- **Task description**: Transcribe every line below exactly; no image goes into the output.

- **Data for the task**:
***
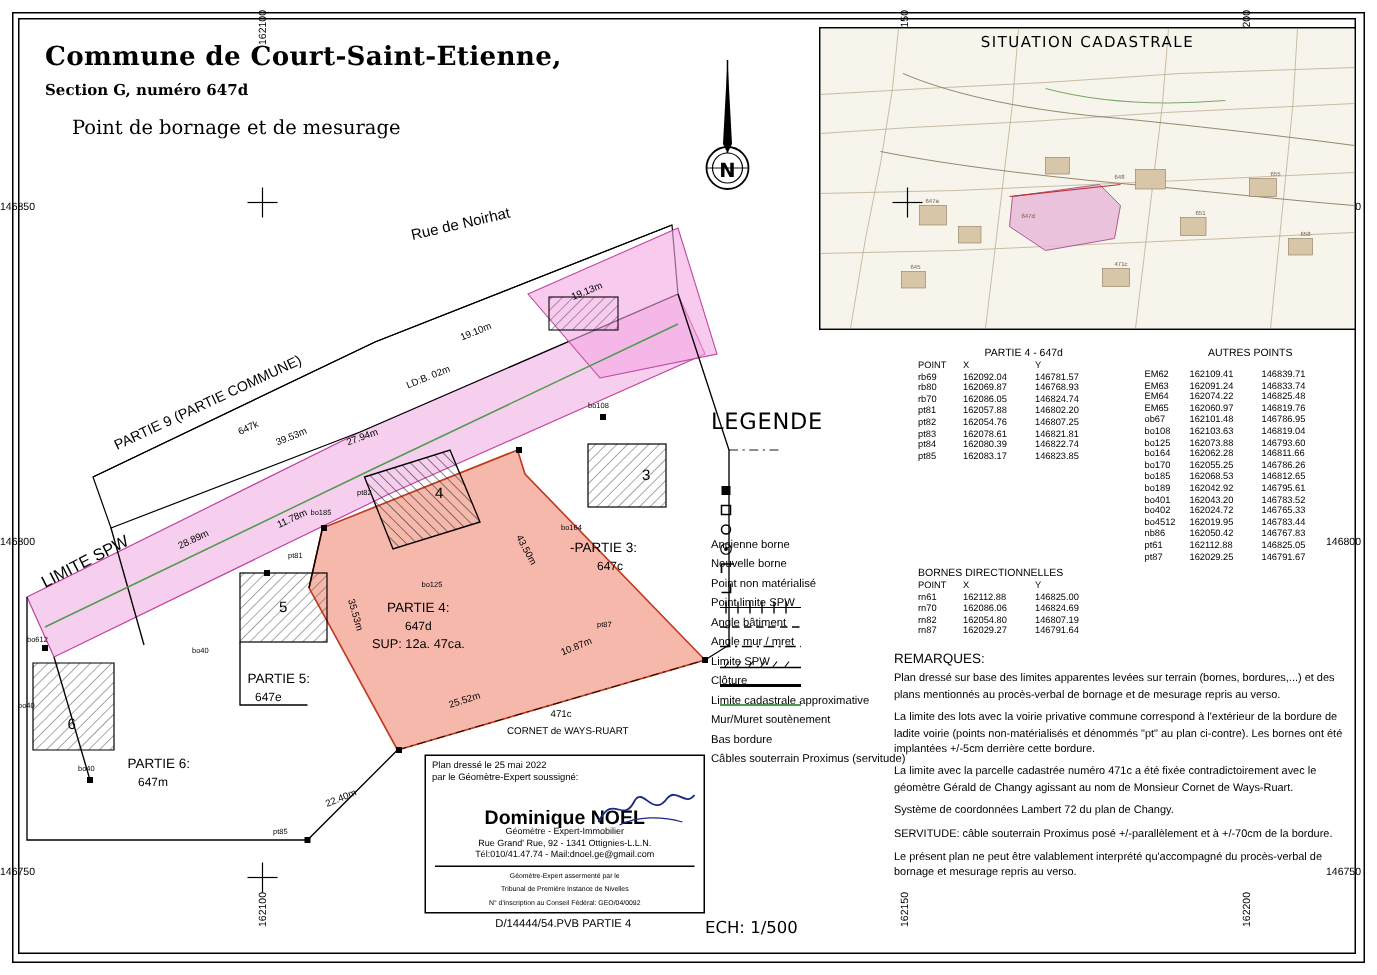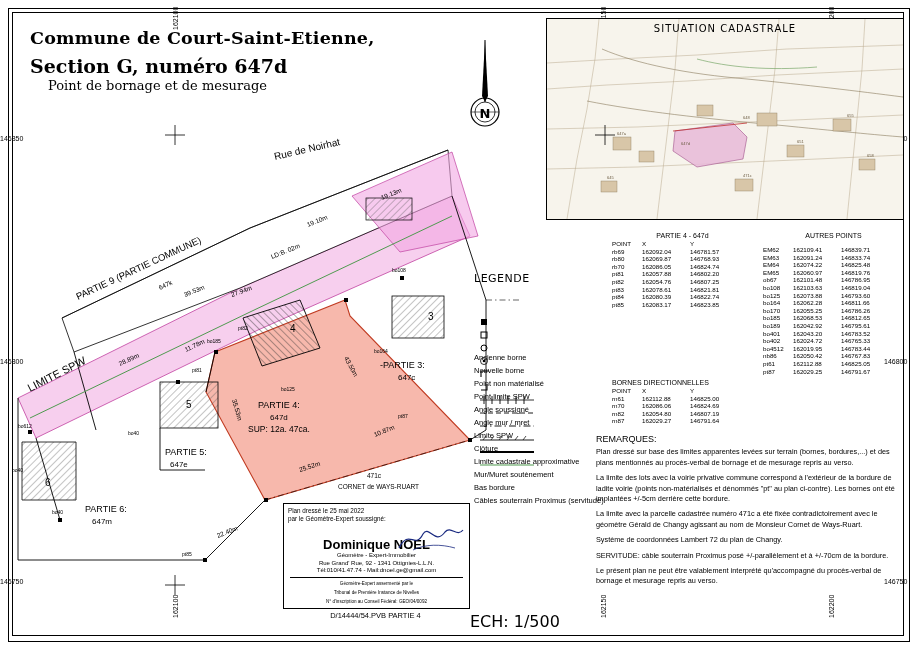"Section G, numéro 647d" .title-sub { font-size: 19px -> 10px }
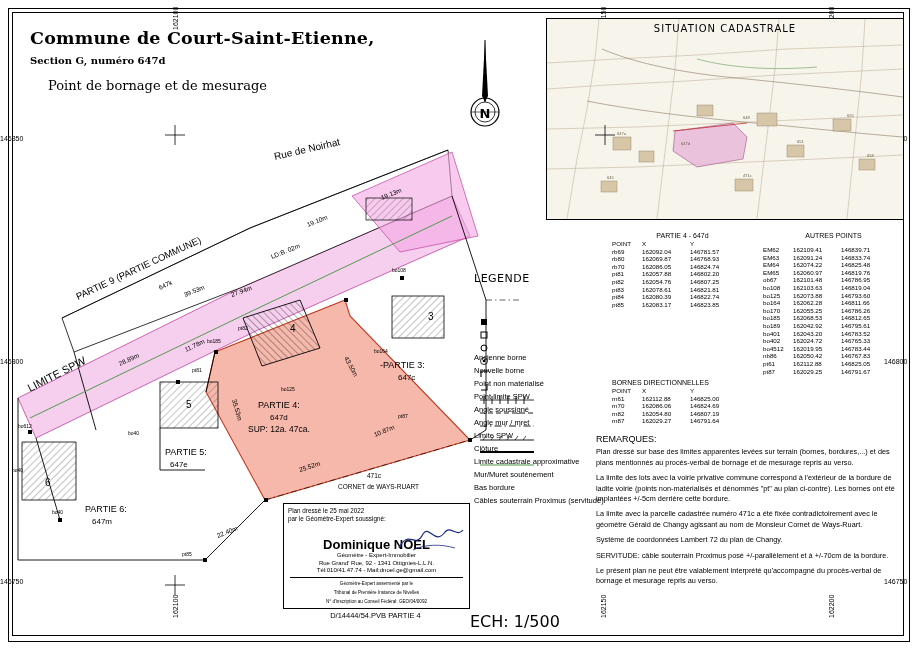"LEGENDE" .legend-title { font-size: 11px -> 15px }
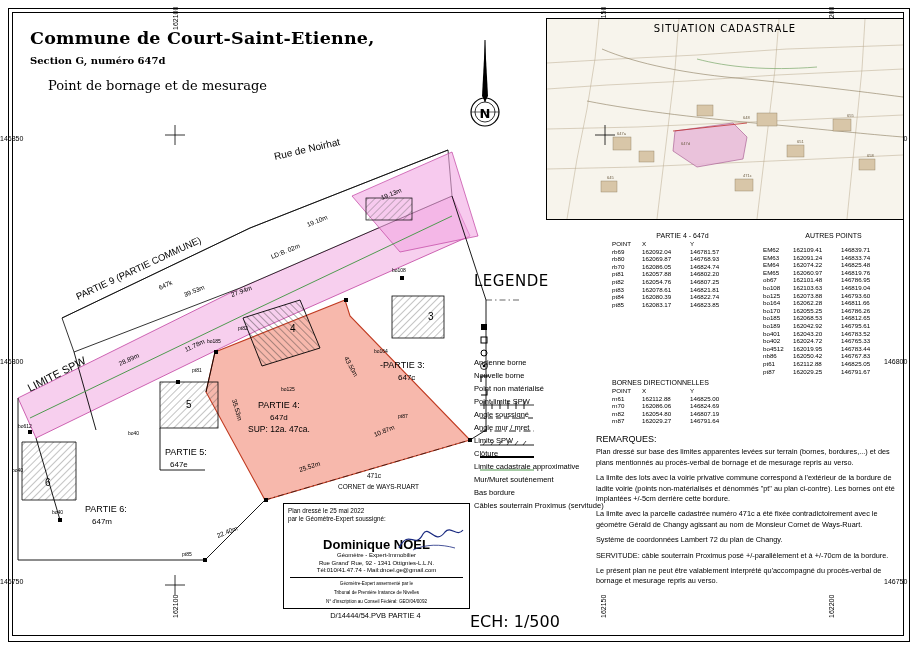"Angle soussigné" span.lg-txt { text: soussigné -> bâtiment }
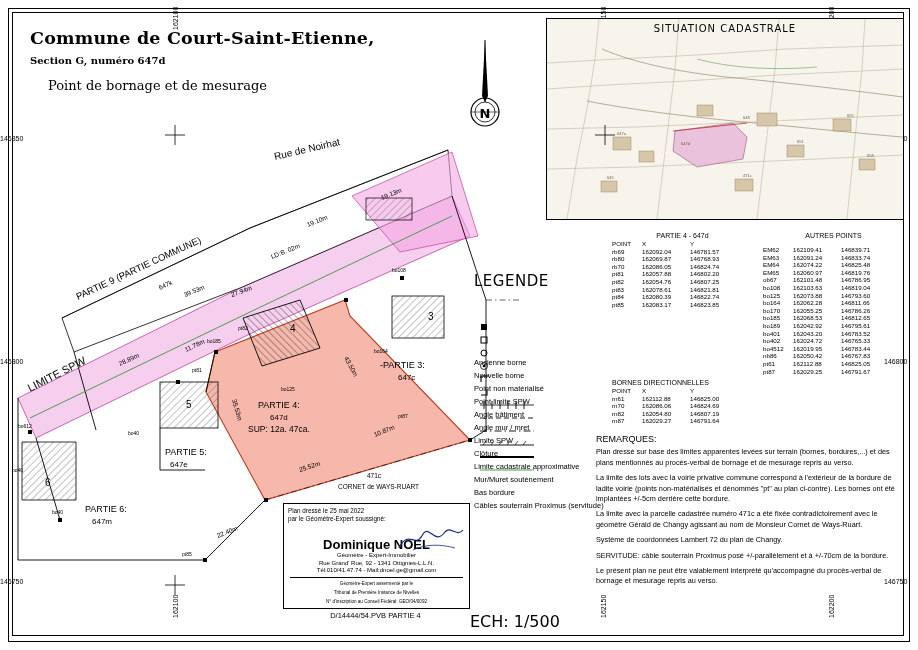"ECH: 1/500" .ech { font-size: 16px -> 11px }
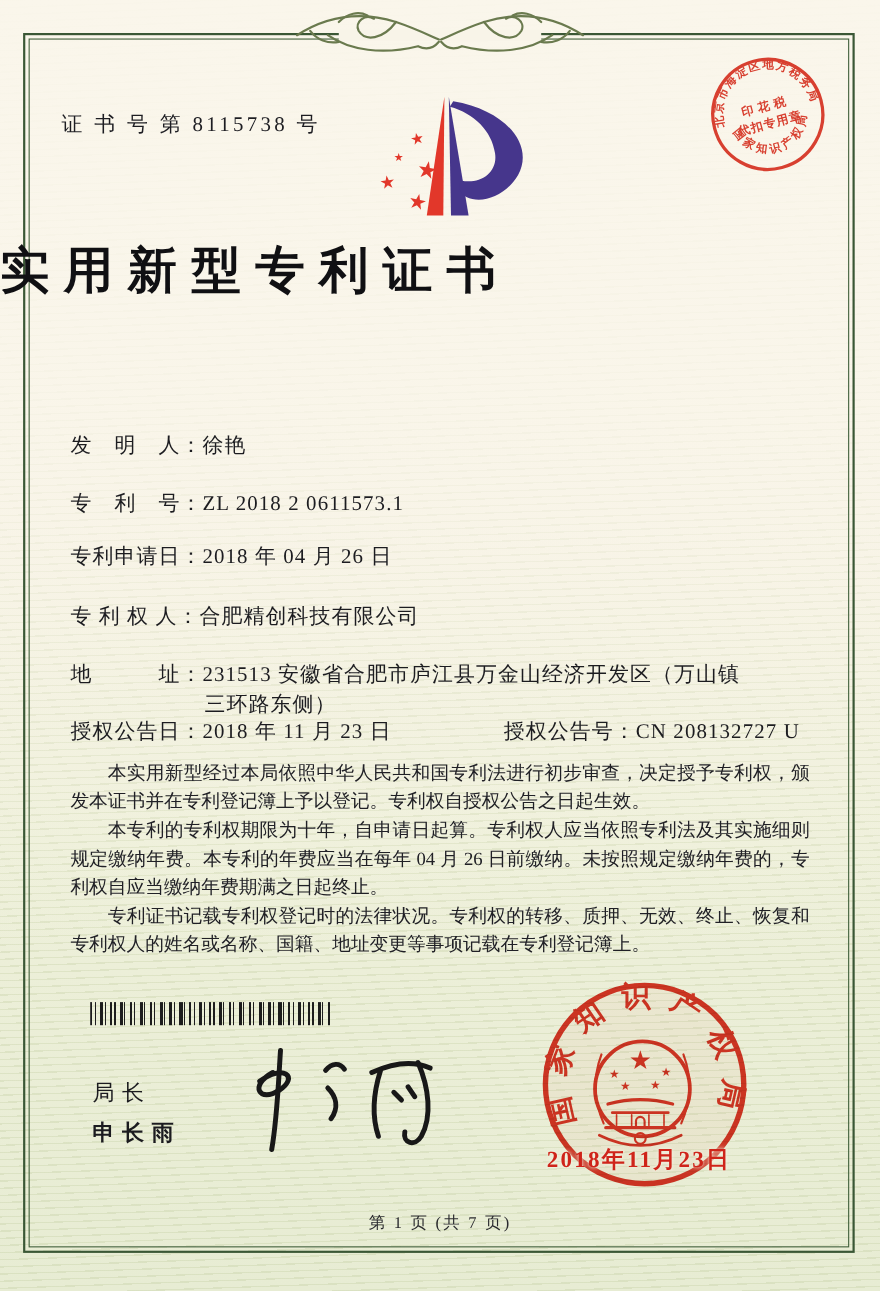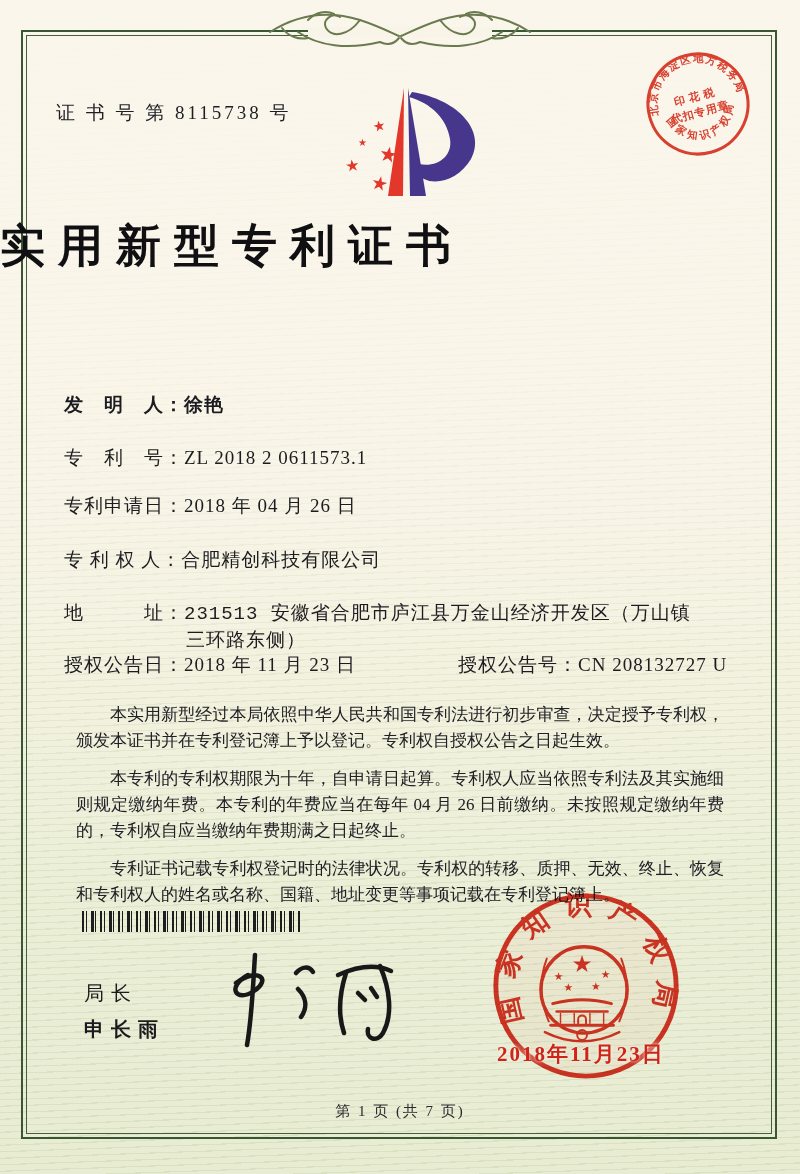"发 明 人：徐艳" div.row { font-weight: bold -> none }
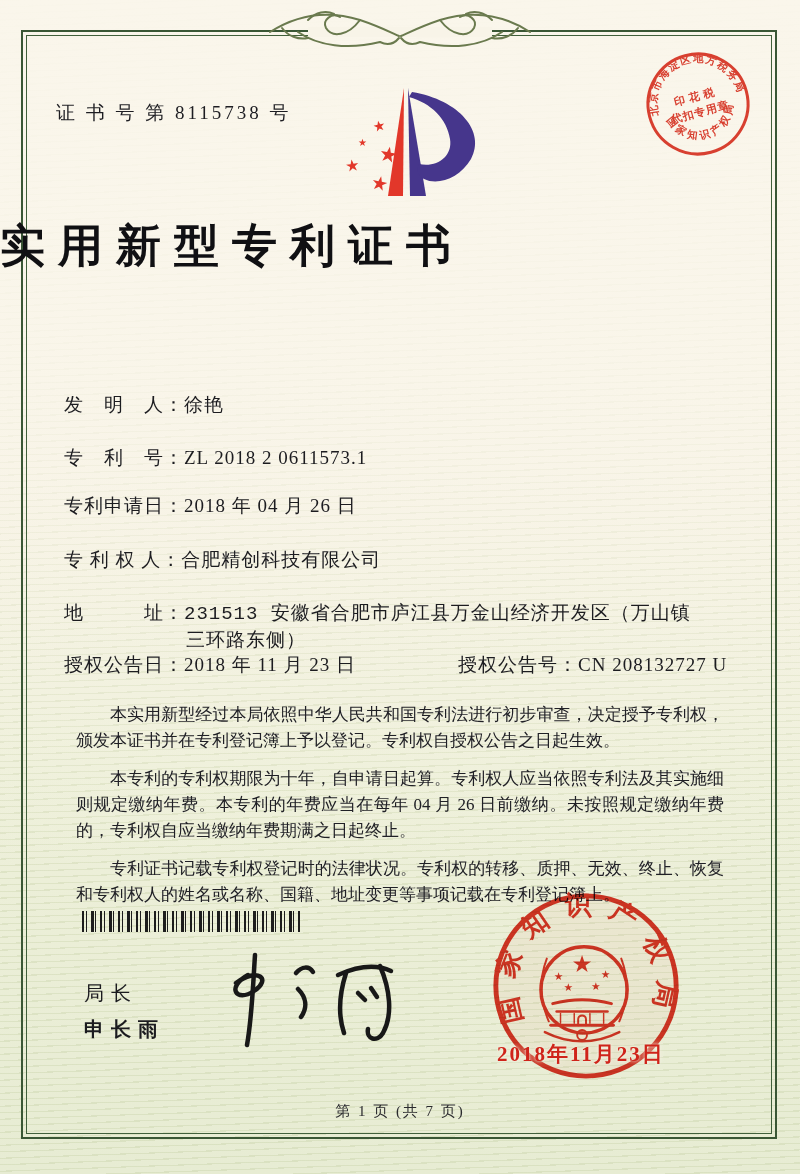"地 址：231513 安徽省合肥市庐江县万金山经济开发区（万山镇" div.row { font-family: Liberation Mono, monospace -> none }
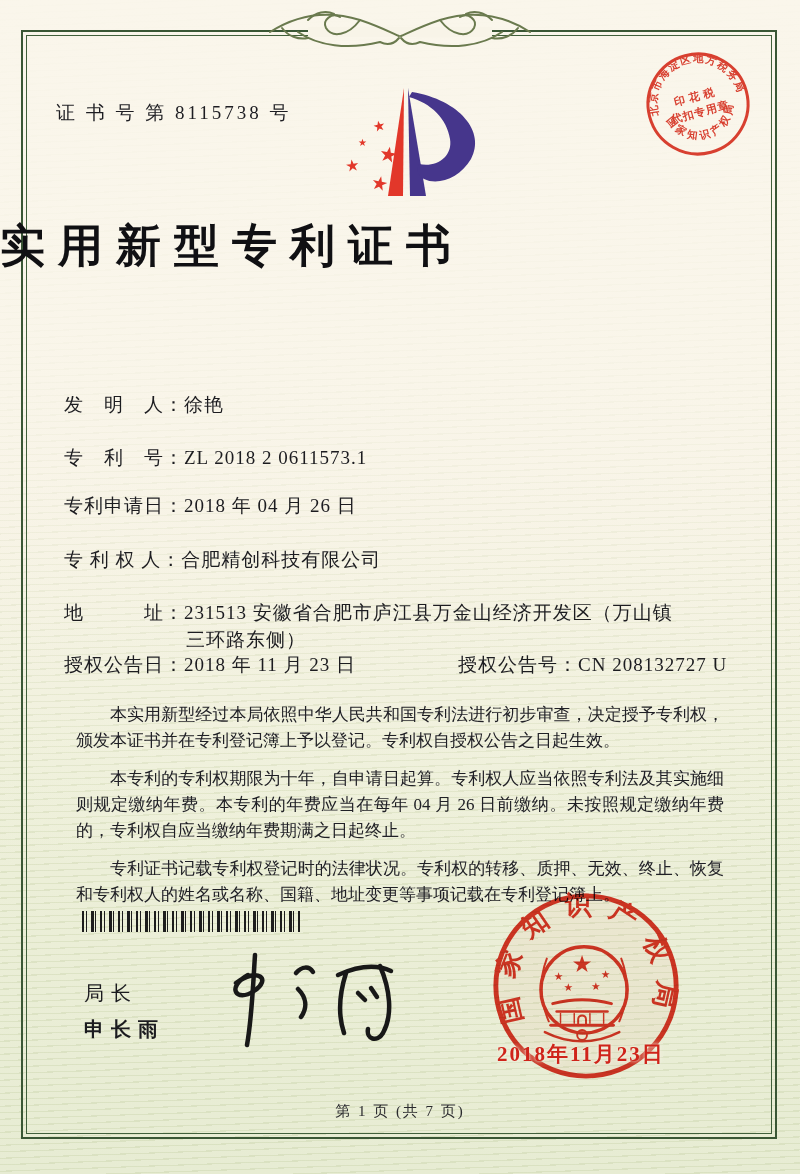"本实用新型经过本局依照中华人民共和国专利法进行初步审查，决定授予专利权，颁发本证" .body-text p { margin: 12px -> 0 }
***
- **Answer area**:
"Section G, numéro 647d" .title-sub { font-size: 19px -> 10px }
"LEGENDE" .legend-title { font-size: 11px -> 15px }
"Angle soussigné" span.lg-txt { text: soussigné -> bâtiment }
"ECH: 1/500" .ech { font-size: 16px -> 11px }
"发 明 人：徐艳" div.row { font-weight: bold -> none }
"地 址：231513 安徽省合肥市庐江县万金山经济开发区（万山镇" div.row { font-family: Liberation Mono, monospace -> none }
"本实用新型经过本局依照中华人民共和国专利法进行初步审查，决定授予专利权，颁发本证" .body-text p { margin: 12px -> 0 }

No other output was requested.